Posto isto, Ronald Araujo resolveu juntar-se à bizarria da partida, marcando um auto-golo tonto, que colocou novamente o Benfica com dois golos de vantagem. Estávamos no minuto 68, os céus de Lisboa estavam mais claros do que numa manhã de verão, elétricos como o jogo, assustadores. Aos 78’, o árbitro, talvez encadeado por um desses histriónicos clarões, cheios de main character energy, viu um penálti comezinho na área sobre Lamine Yamal, o melhor jogador do mundo mas que até então havia sido apenas um adereço nas mãos de outro dos atores principais do jogo: Álvaro Carreras. Ele, com sobrenome de cantor lírico, e Vangelis, homónimo de compositor helénico, deram toda a música que puderam ao Barcelona na 1.ª parte e talvez por isso tenham sido os mais injustiçados pelos acontecimentos do final do jogo.

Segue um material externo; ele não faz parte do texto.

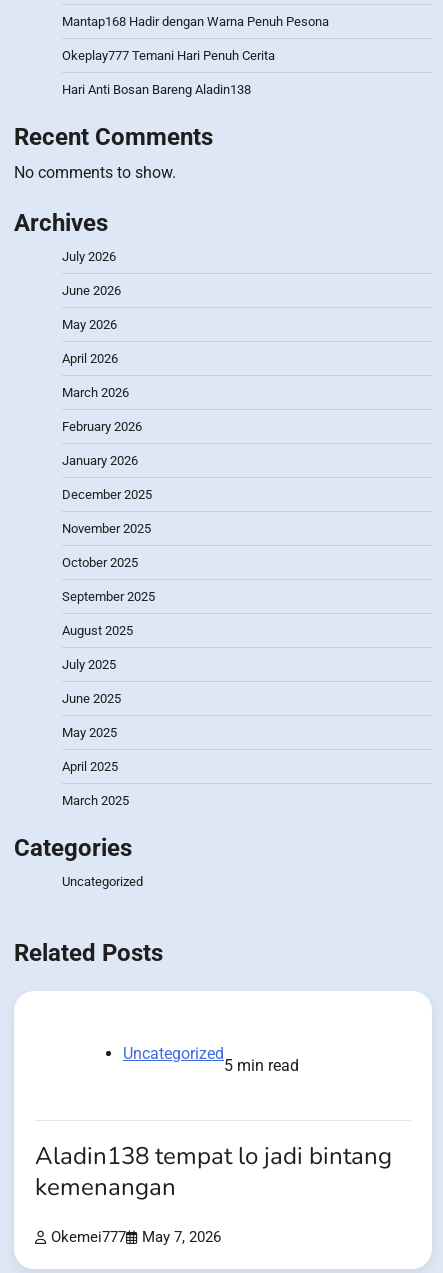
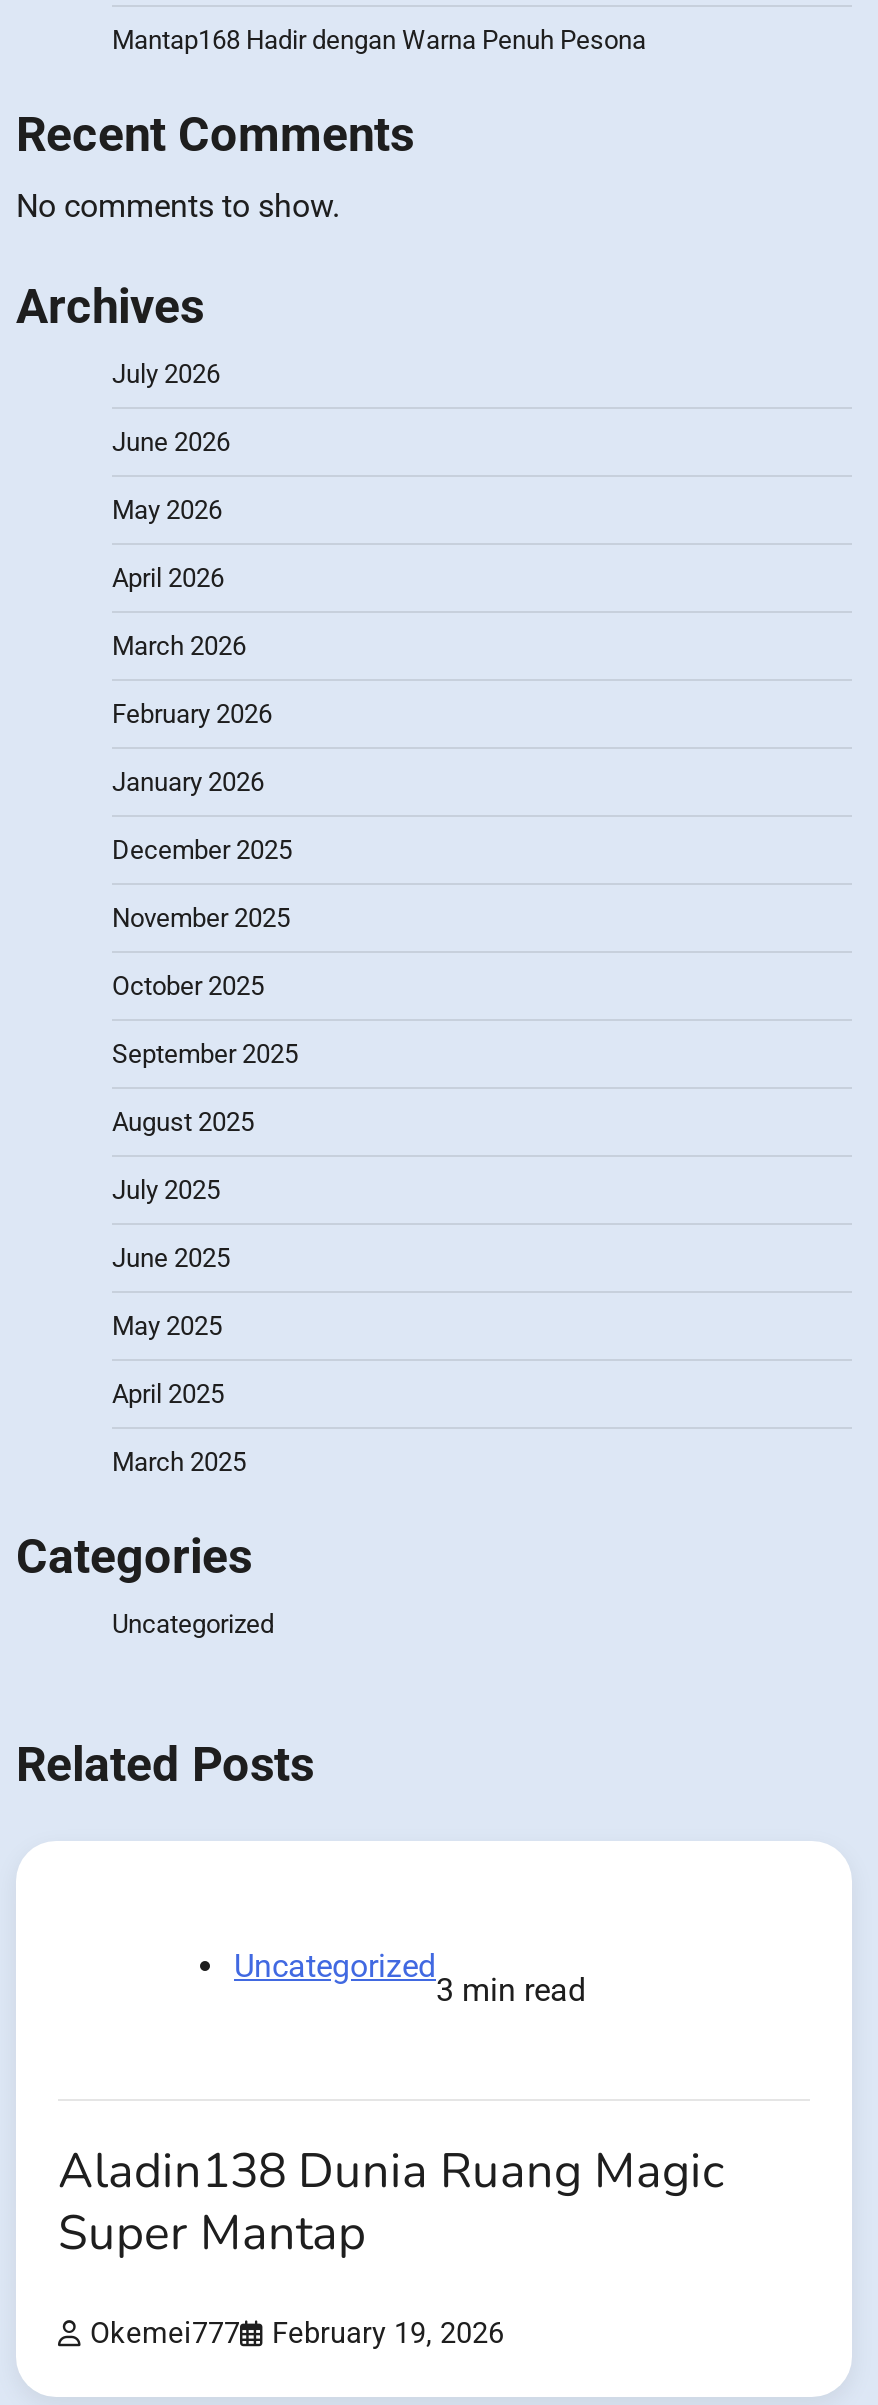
- Okeplay777 Temani Hari Penuh Cerita
- Hari Anti Bosan Bareng Aladin138

- 5 min read
+ 3 min read

- Aladin138 tempat lo jadi bintang
- kemenangan
+ Aladin138 Dunia Ruang Magic
+ Super Mantap

- Okemei777 May 7, 2026
+ Okemei777 February 19, 2026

Aos 86’, Eric García fez o 4-4, de cabeça após canto curto. O Benfica podia ter ido novamente para a frente três minutos depois. Di María, entrado a meio de uma cena de loucos, cheirando oportunidades entre o jogo que já não estava partido, estava aos pedaços, viu-se isolado, mas desta vez Szczesny acertou onde devia - na bola, diga-se. O desespero tomou conta dos encarnados: como era possível não ganhar este jogo? E deixou de haver cabeça, discernimento para perceber o quão perigosa estava a situação. Foi com meia equipa do Benfica na área do Barcelona a pedir penálti em mais um lance de ai-jesus, no meio da ausência de organização, de lembrança que, sim, continua um jogo de futebol a decorrer, que Raphinha se viu sozinho entre o dilúvio, uma imagem de filme, e fez o 5-4, já para lá dos descontos.
Este Benfica - Barcelona entrará na mitologia oral dos encarnados como uma das noites mais bizarras da sua história europeia. Falar-se-á entre gerações de benfiquistas, highlights no YouTube serão consumidos quando se quiser confirmar que, sim, sim, aconteceu daquela maneira estranha. Para quem não tinha o coração virado para nenhum dos lados, foi um espectáculo bem divertido de assistir. Para quem se riu muito no início e levou com a tarte na cara no final nem tanto. O futebol, de facto, às vezes gosta de nos lembrar que nos controla a nós muito mais do que nós o controlamos a ele.